### [What you should do]
When the string "background" appears in a line of the records, show the whole line.

### [Given data]

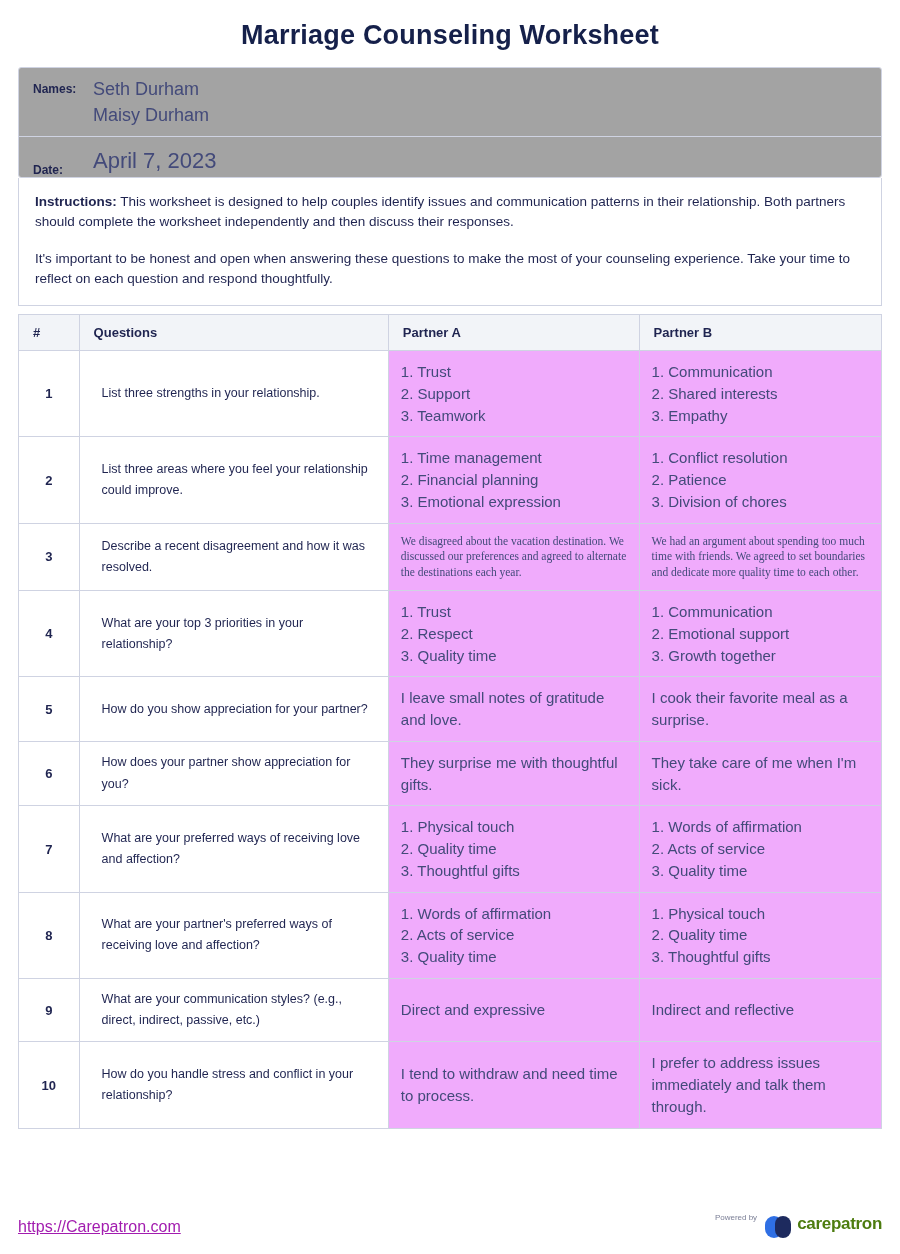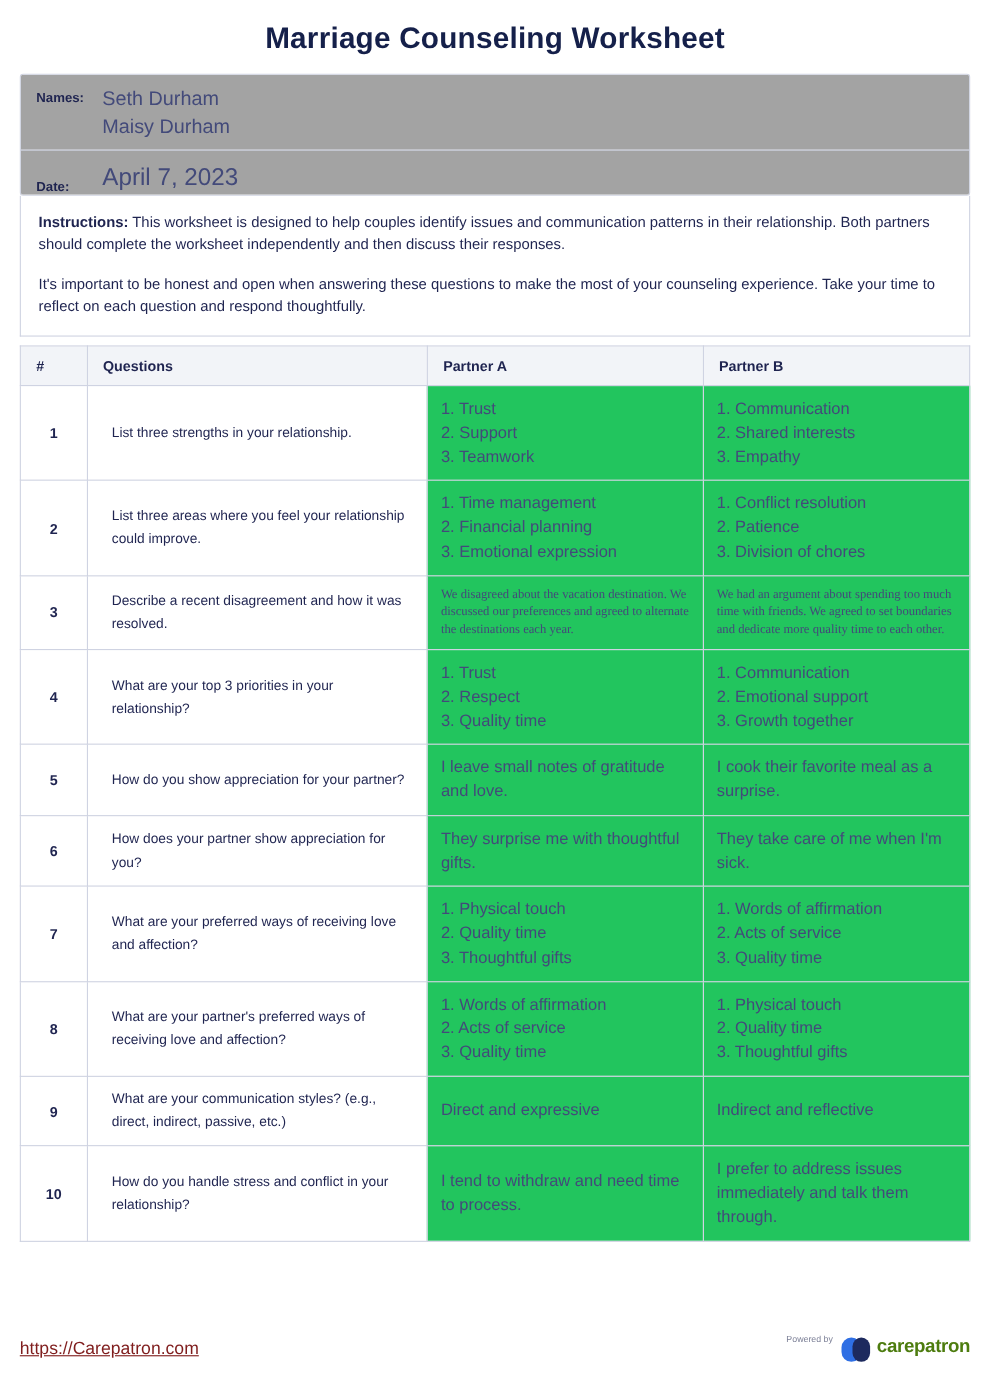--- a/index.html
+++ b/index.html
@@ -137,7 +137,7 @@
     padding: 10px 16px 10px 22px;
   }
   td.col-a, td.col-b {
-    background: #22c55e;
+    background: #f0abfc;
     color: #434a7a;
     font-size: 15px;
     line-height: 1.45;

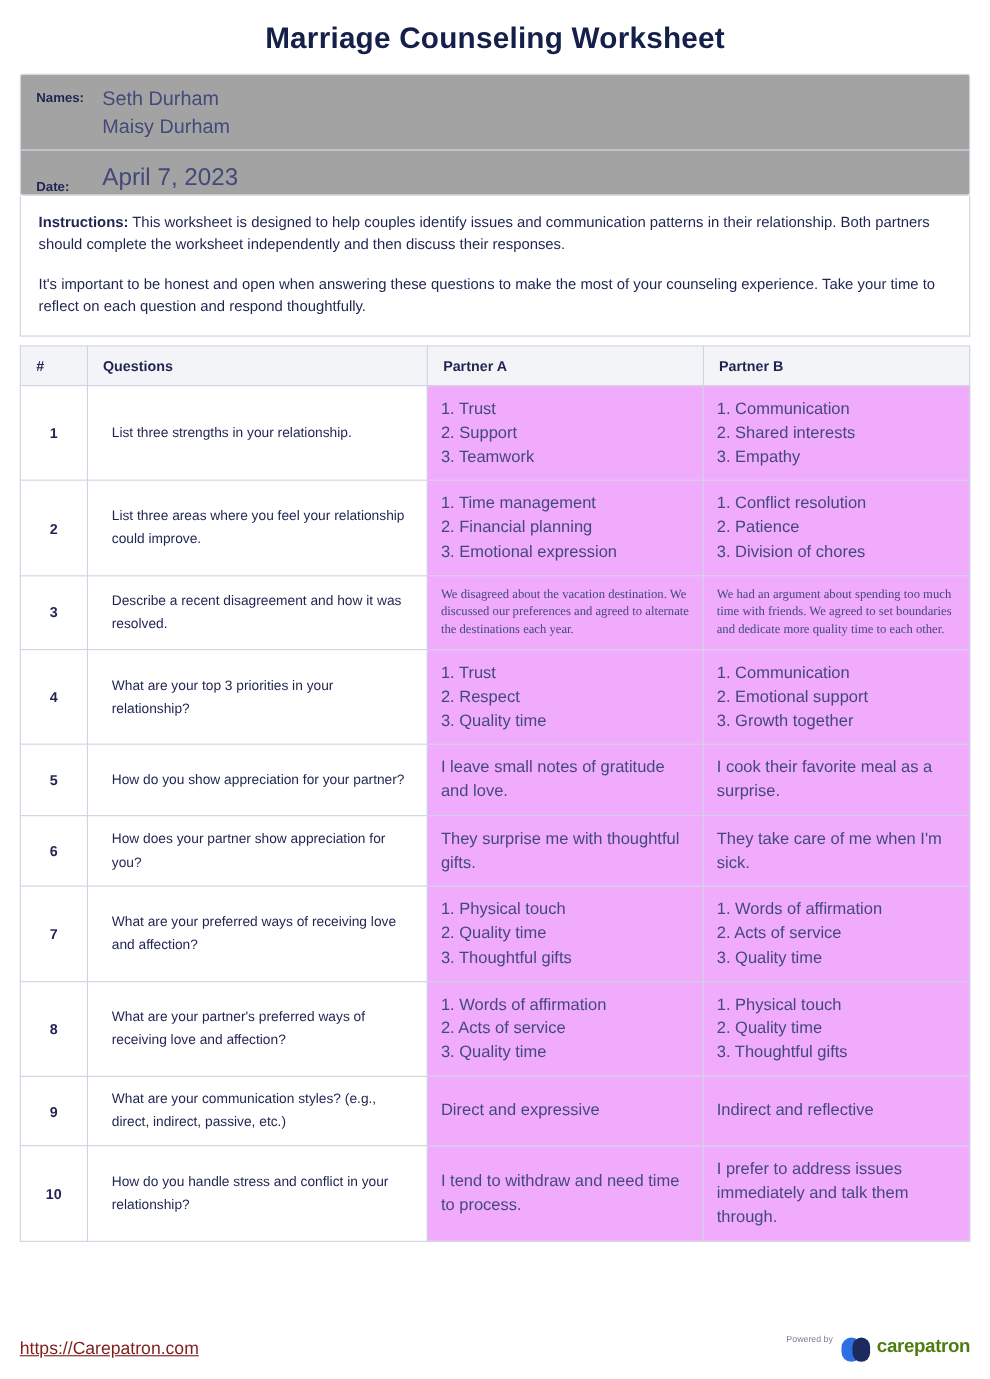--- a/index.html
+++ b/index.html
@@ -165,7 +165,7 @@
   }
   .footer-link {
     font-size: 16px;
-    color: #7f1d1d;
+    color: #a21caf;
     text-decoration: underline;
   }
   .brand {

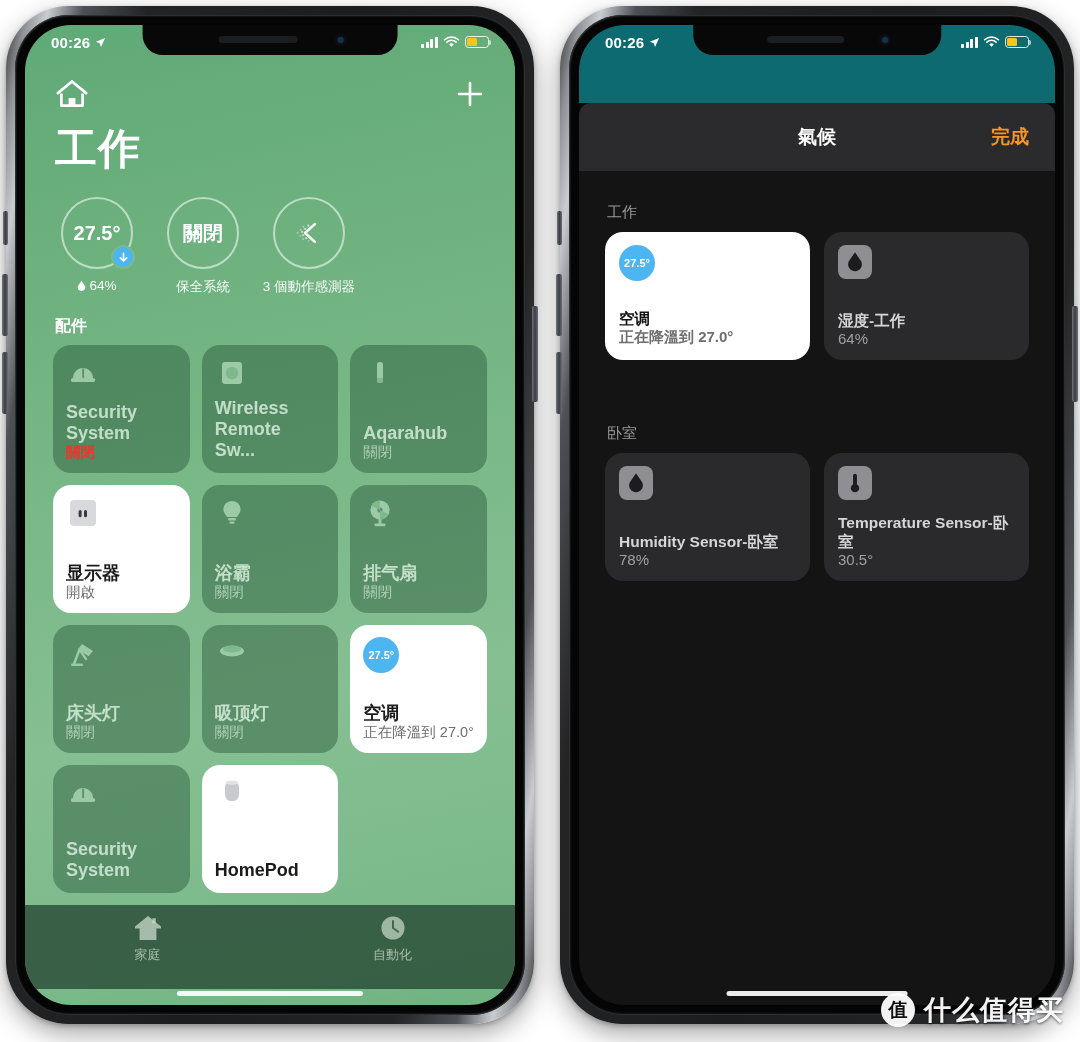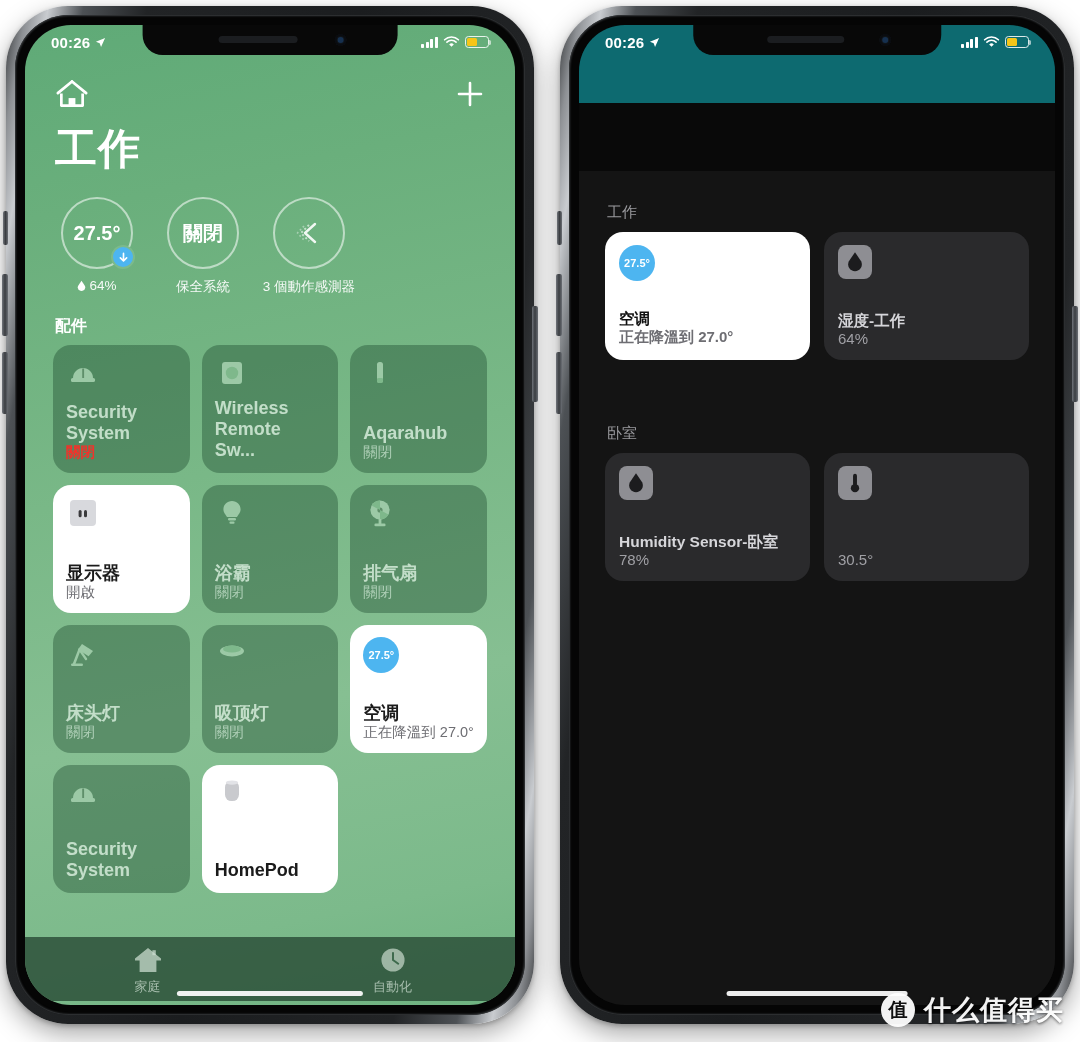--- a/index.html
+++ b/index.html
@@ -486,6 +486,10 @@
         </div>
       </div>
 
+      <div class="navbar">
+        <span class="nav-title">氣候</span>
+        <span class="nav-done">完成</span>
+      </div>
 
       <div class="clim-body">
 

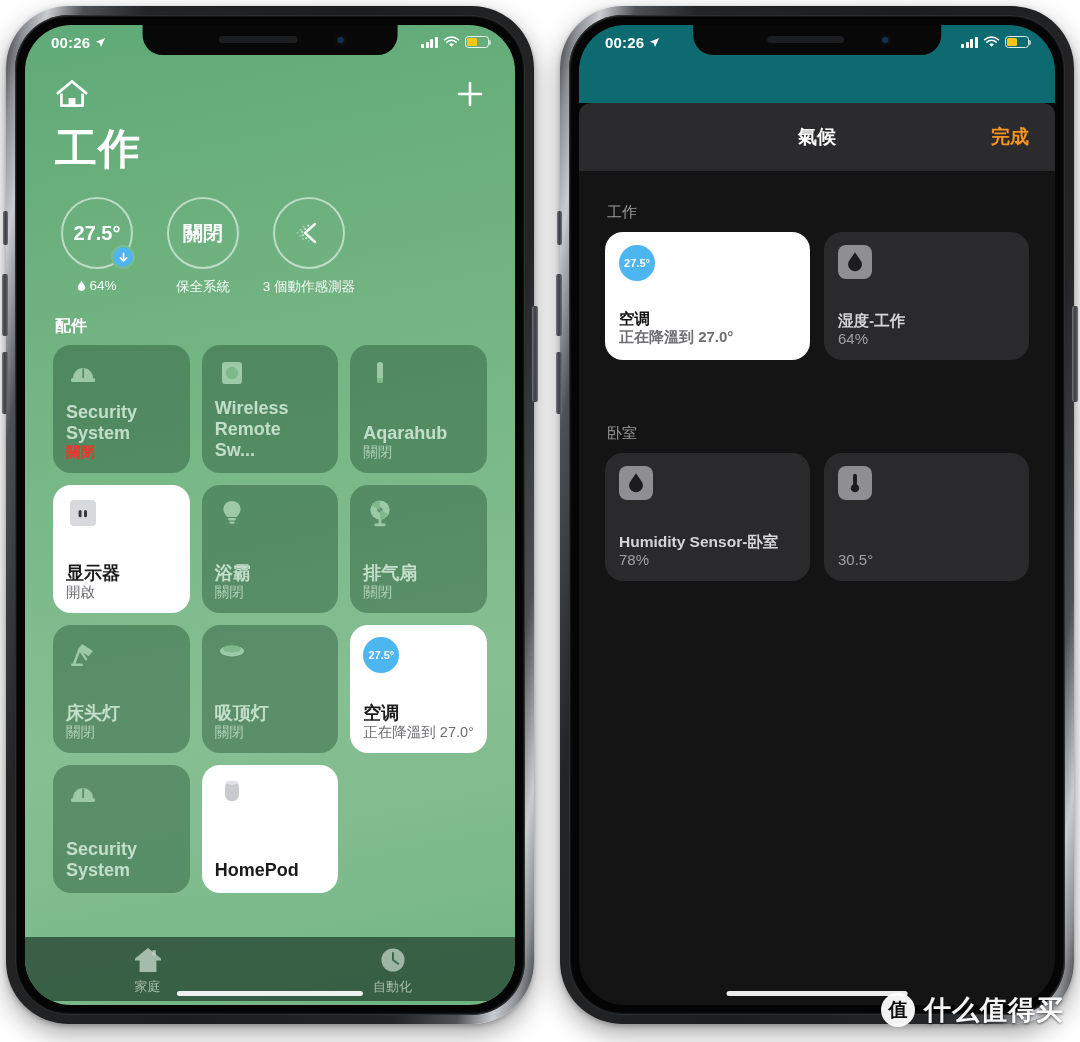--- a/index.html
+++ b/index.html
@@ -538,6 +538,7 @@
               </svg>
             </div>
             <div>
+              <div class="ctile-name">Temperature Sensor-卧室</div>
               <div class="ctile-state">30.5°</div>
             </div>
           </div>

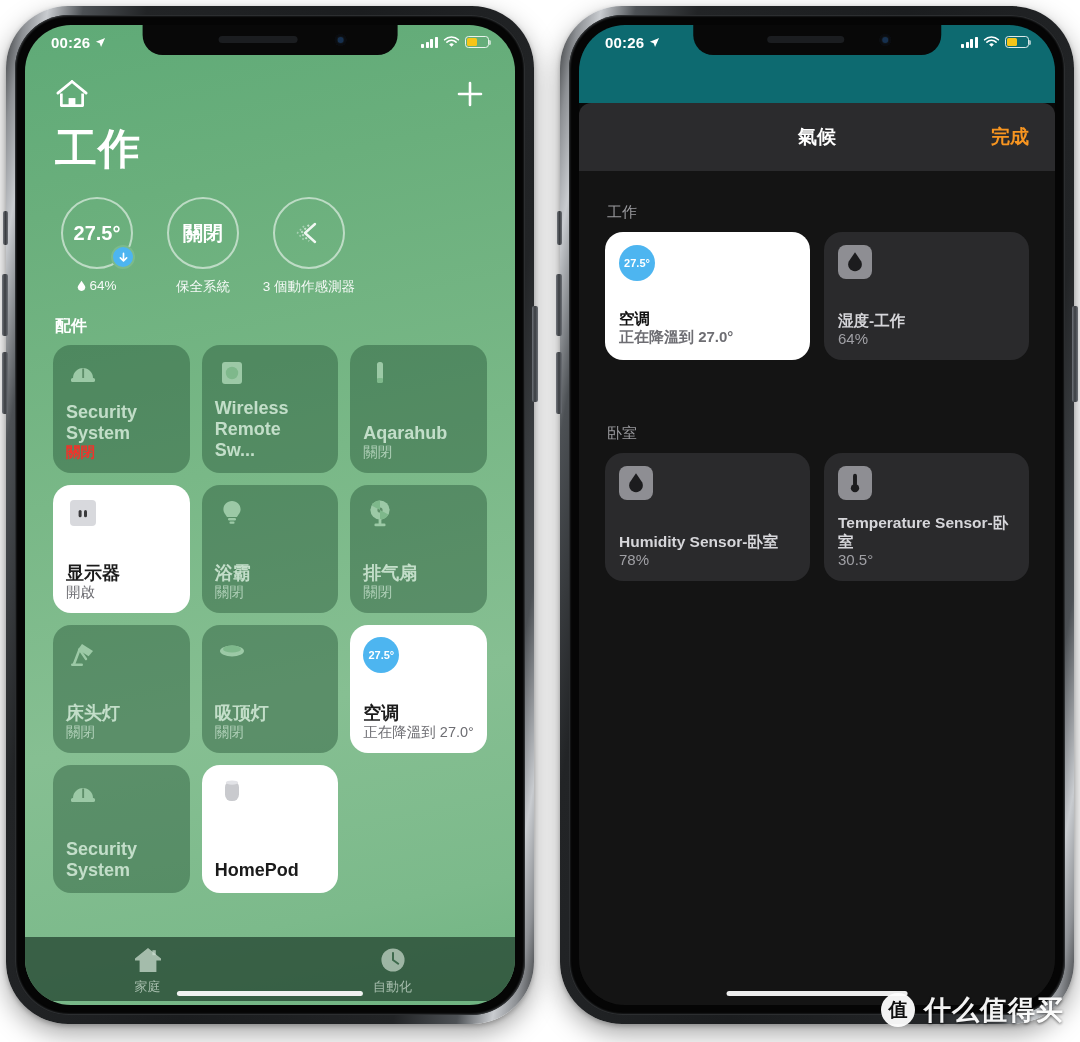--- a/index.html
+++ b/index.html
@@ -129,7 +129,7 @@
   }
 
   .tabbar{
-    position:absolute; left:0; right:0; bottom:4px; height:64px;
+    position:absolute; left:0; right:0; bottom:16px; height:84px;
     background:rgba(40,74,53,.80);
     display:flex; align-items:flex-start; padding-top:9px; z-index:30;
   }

### [Solution to this task]
-    background: #22c55e;
+    background: #f0abfc;
     background:rgba(40,74,53,.80);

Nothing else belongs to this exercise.